SoftBank posts a 216 billion quarterly loss for its Vision

SoftBank posts a $21.6 billion quarterly loss for its Vision Fund, one of the largest in its history

SoftBank’s Vision Fund, the brainchild of company founder Masayoshi Son, has faced a number of headwinds, including a slump in tech stocks on the back of rising interest rates, a troubled Chinese market and geopolitics.

Kentaro Takahash | Bloomberg | Getty Images

SoftBank posted one of its biggest losses at its investment unit Vision Fund during the fiscal first quarter, as rising interest rates continue to weigh on tech stocks.

The Japanese giant’s Vision Fund posted a loss of 2.93 trillion Japanese yen ($21.68 billion) for the June quarter. This is the second largest quarterly loss for the Vision Fund.

This contributed to a net loss of 3.16 trillion yen for the quarter for SoftBank, compared to a profit of 761.5 billion yen in the same period last year.

SoftBank’s Vision Fund, which launched in 2017 and invests in technology companies, was hit by a slump in high-growth stocks as rampant inflation prompted the Federal Reserve and other central banks to hike interest rates.

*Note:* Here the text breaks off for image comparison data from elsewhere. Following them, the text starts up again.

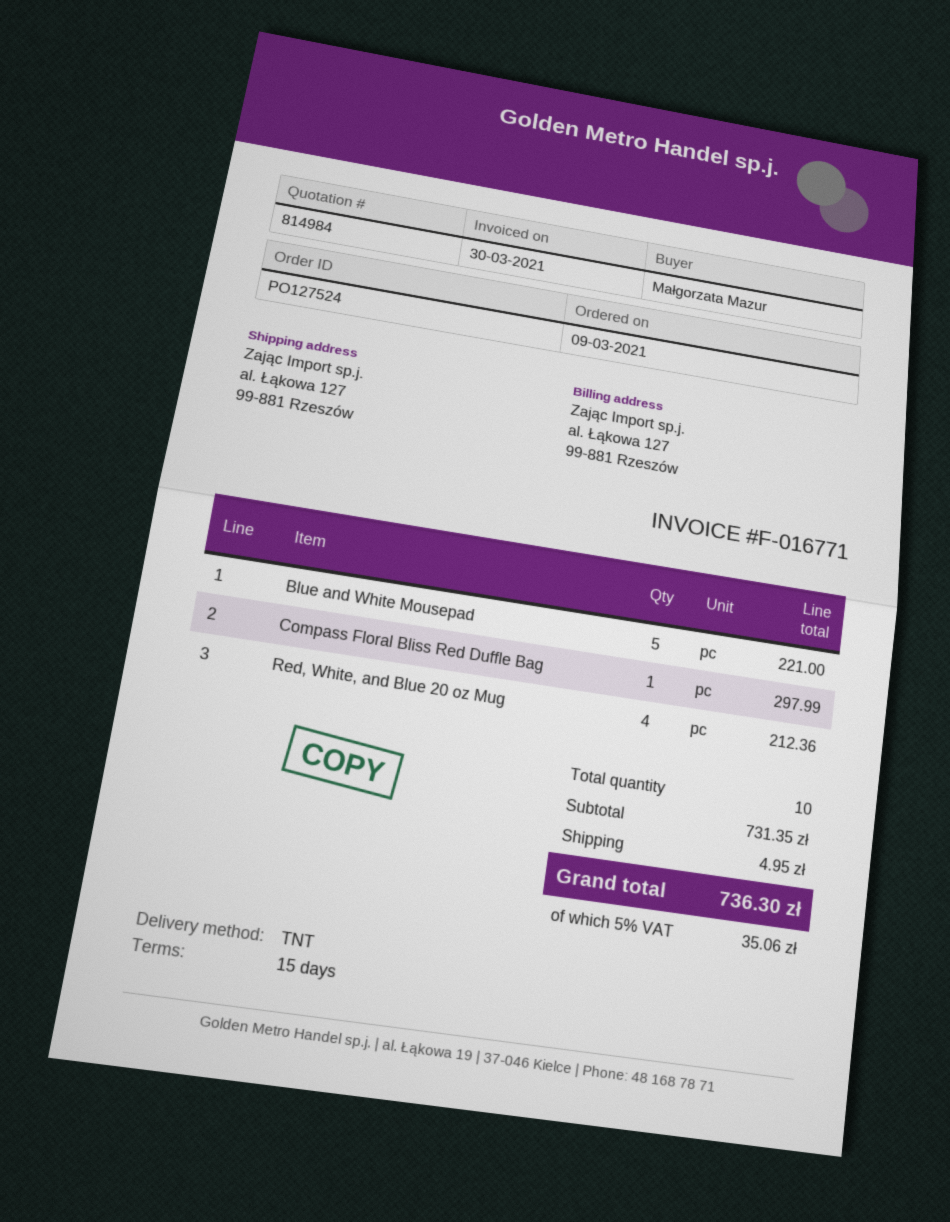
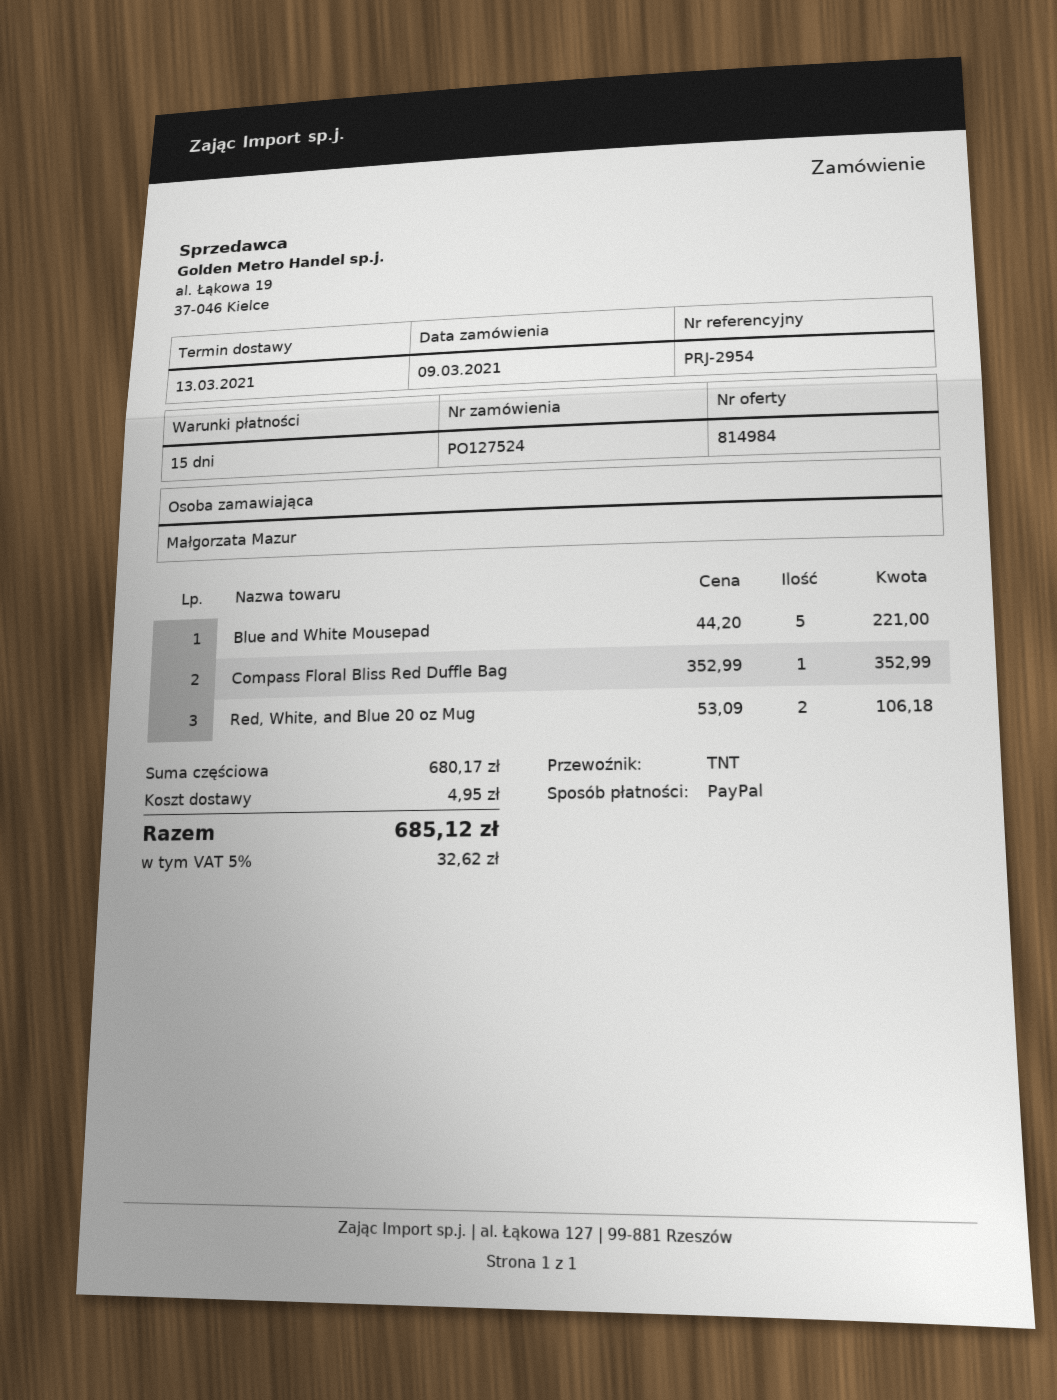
Compass Floral Bliss Red Duffle Bag: 1 for 297.99 -> 1 for 352.99
Red, White, and Blue 20 oz Mug: 4 for 212.36 -> 2 for 106.18
subtotal: 731.35 -> 680.17
tax: 5% = 35.06 -> 5% = 32.62
total: 736.30 -> 685.12

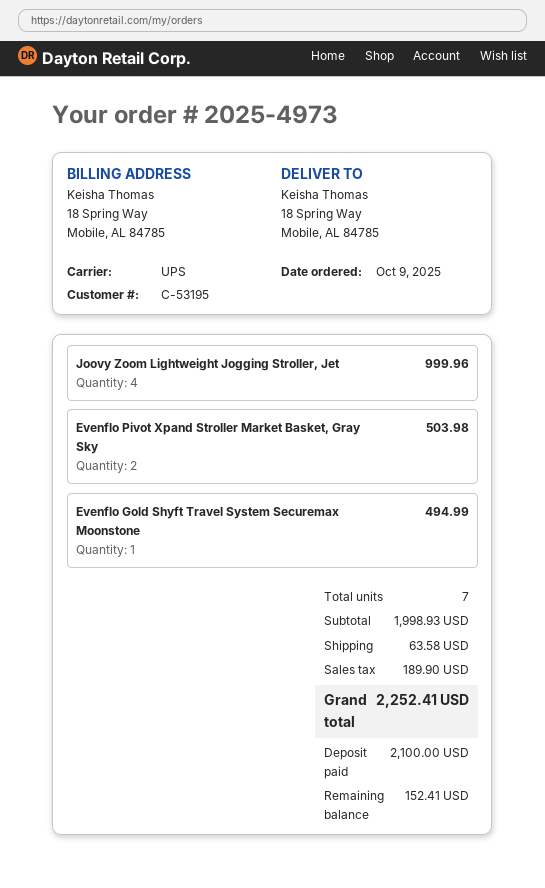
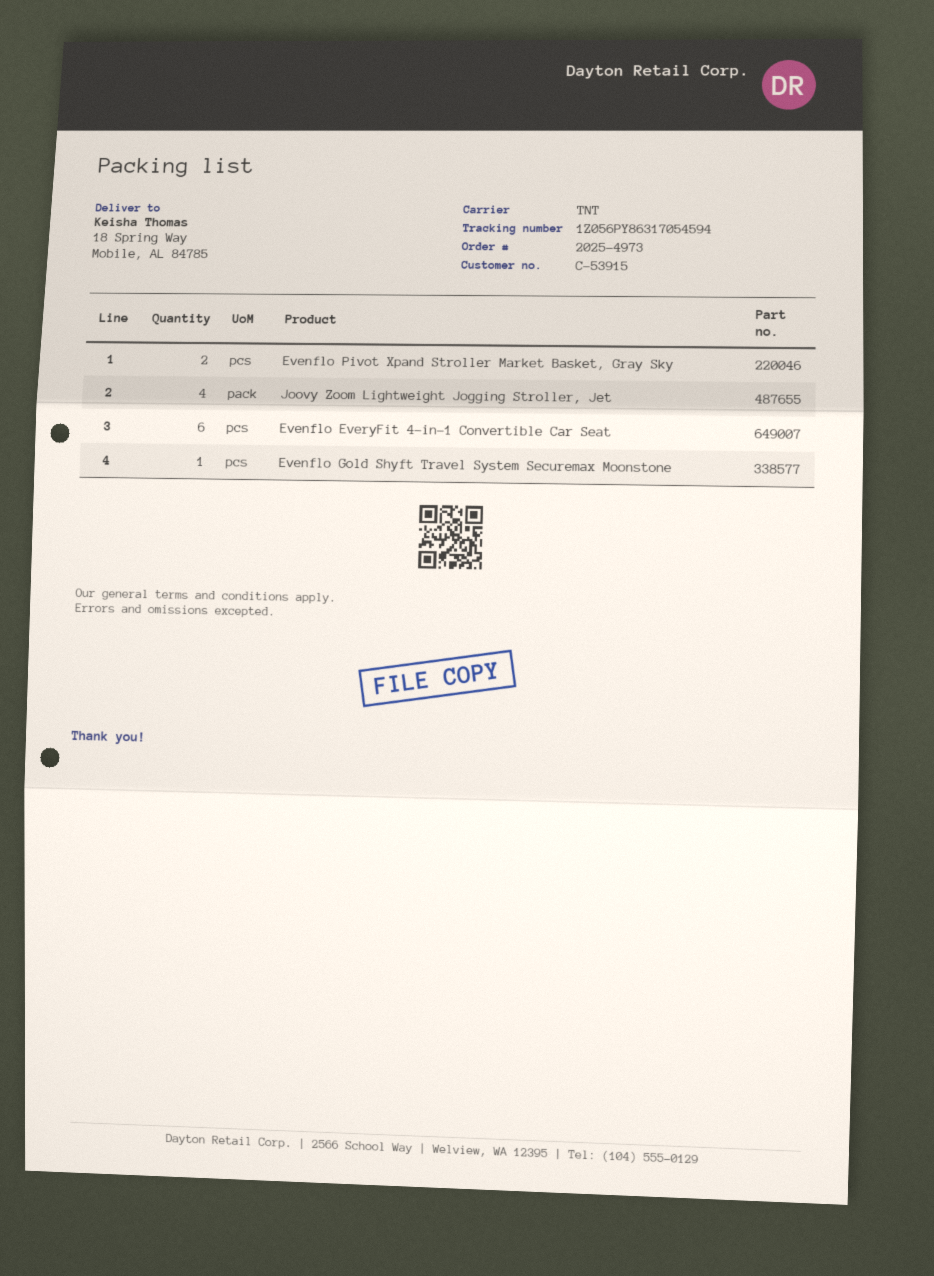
customer number: C-53195 -> C-53915
shipping method: UPS -> TNT
Evenflo EveryFit 4-in-1 Convertible Car Seat: none -> 6

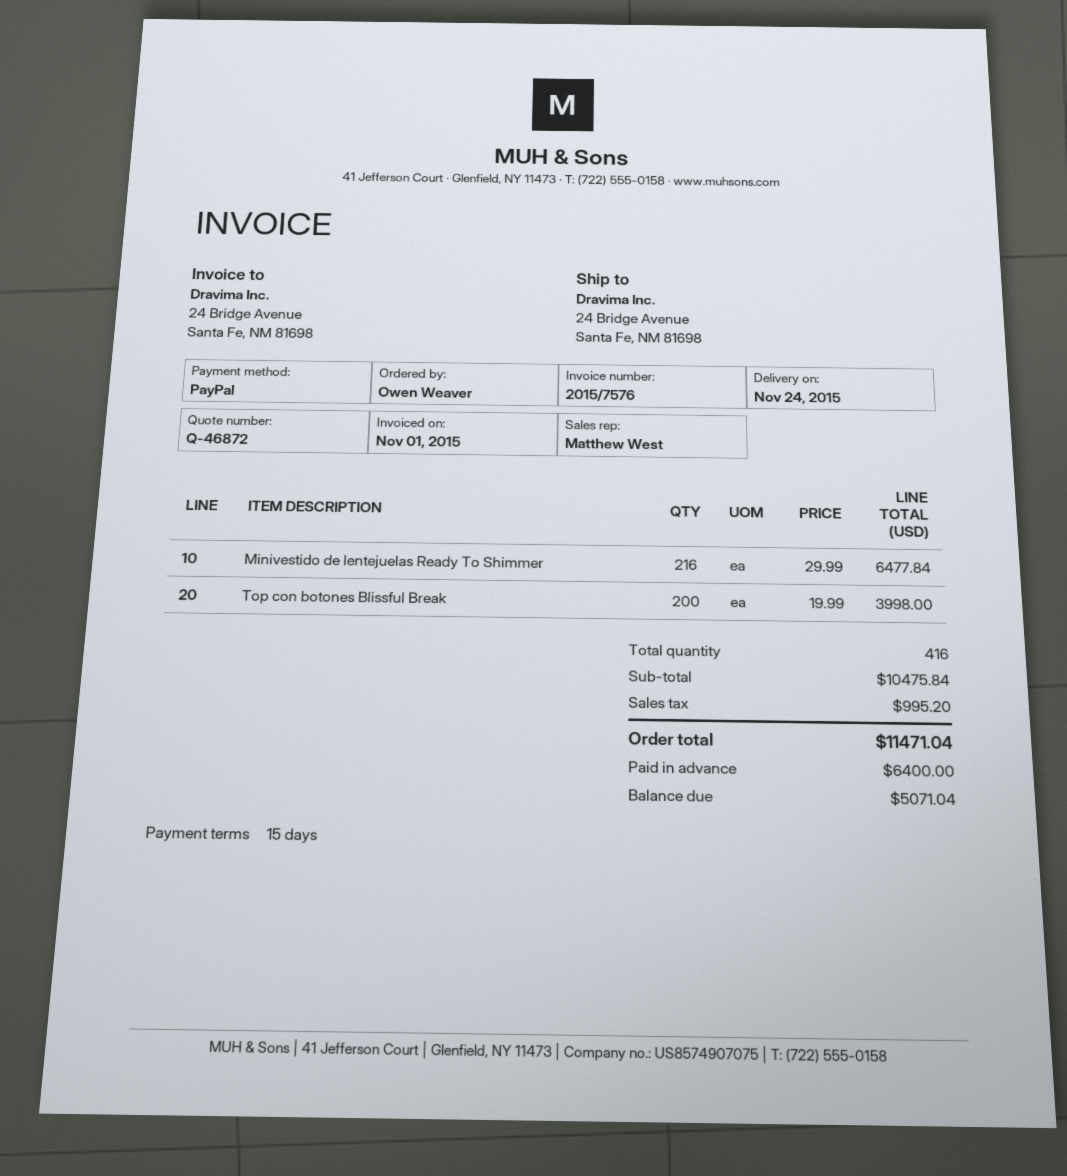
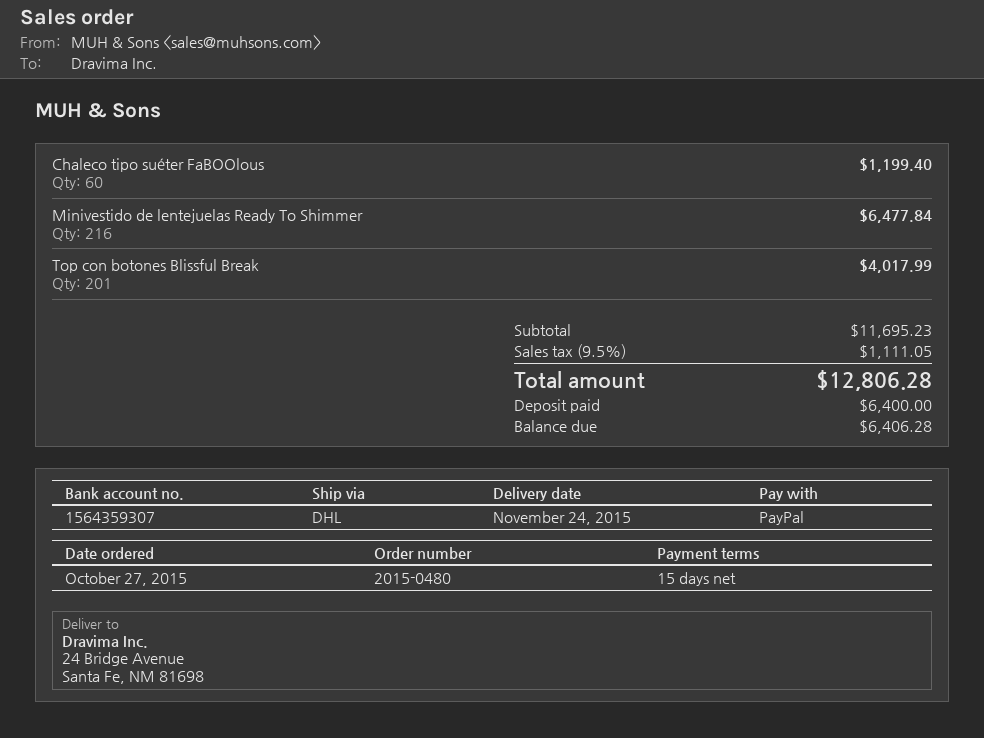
Top con botones Blissful Break: 200 for 3998.00 -> 201 for 4017.99
Chaleco tipo suéter FaBOOlous: none -> 60 for 1199.40
subtotal: 10475.84 -> 11695.23
tax: 995.20 -> 1111.05
total: 11471.04 -> 12806.28
balance: 5071.04 -> 6406.28

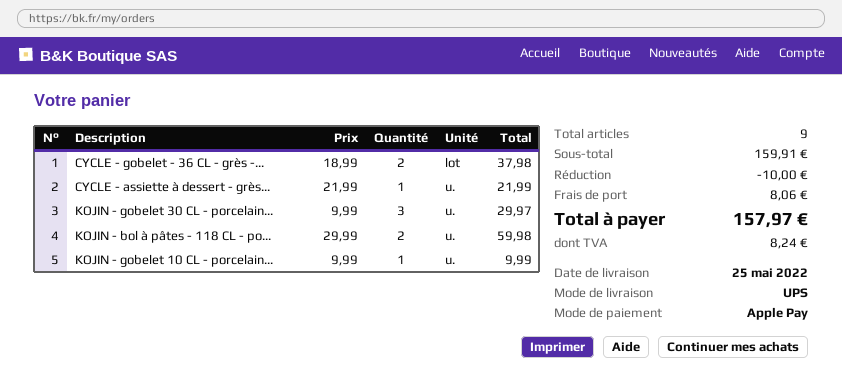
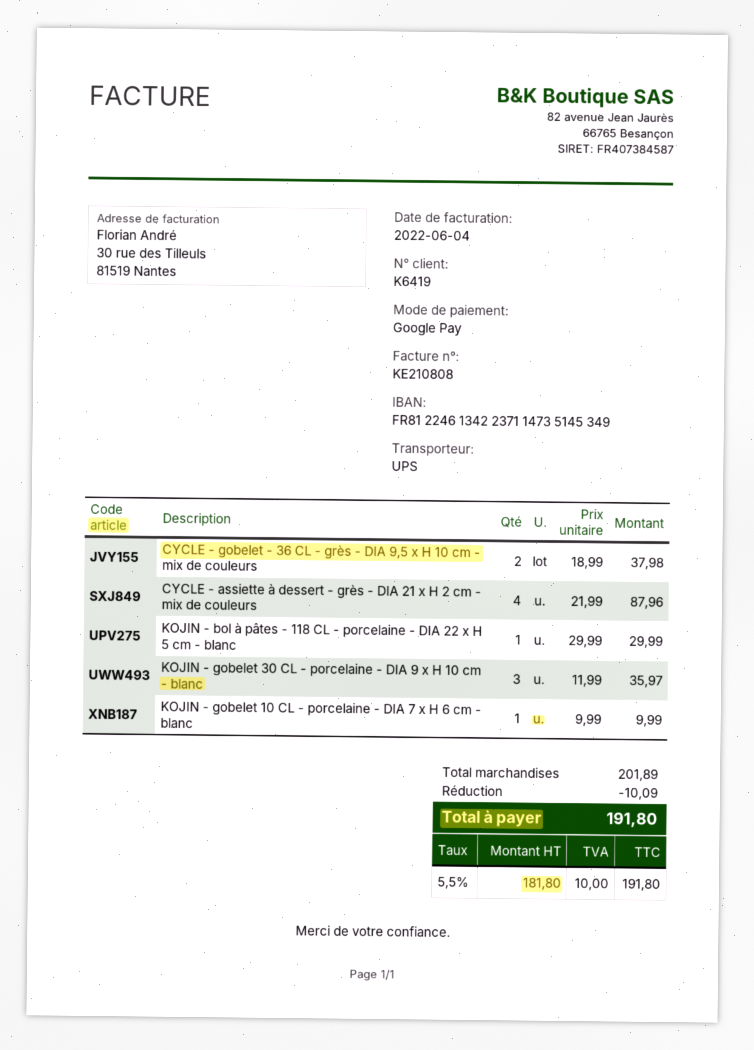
payment method: Apple Pay -> Google Pay
CYCLE - assiette à dessert - grès...: 1 x 21.99 = 21.99 -> 4 x 21.99 = 87.96
KOJIN - gobelet 30 CL - porcelain...: 3 x 9.99 = 29.97 -> 3 x 11.99 = 35.97
KOJIN - bol à pâtes - 118 CL - po...: 2 x 29.99 = 59.98 -> 1 x 29.99 = 29.99
subtotal: 159.91 -> 201.89
discount: 10.00 -> 10.09
shipping: 8.06 -> none
tax: 8.24 -> 10.00
total: 157.97 -> 191.80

Masayoshi Son, the outspoken founder of SoftBank and the mastermind behind the Vision Fund, said in May the company would go into “defense mode” and be more “conservative” on its investment pace after suffering a record JPY3.5 trillion loss at the investment entity had recorded for the last financial year.

SoftBank said it has seen stock prices decline across a wide range of its portfolio companies, “driven primarily by the global downtrend in stock prices amid growing concerns of an economic recession caused by inflation and rising interest rates.”

Shares in companies ranging from South Korean e-commerce firm Coupang to DoorDash in the United States were hit hard in the second quarter of the year.

SoftBank said stock prices of private companies in its portfolio also fell.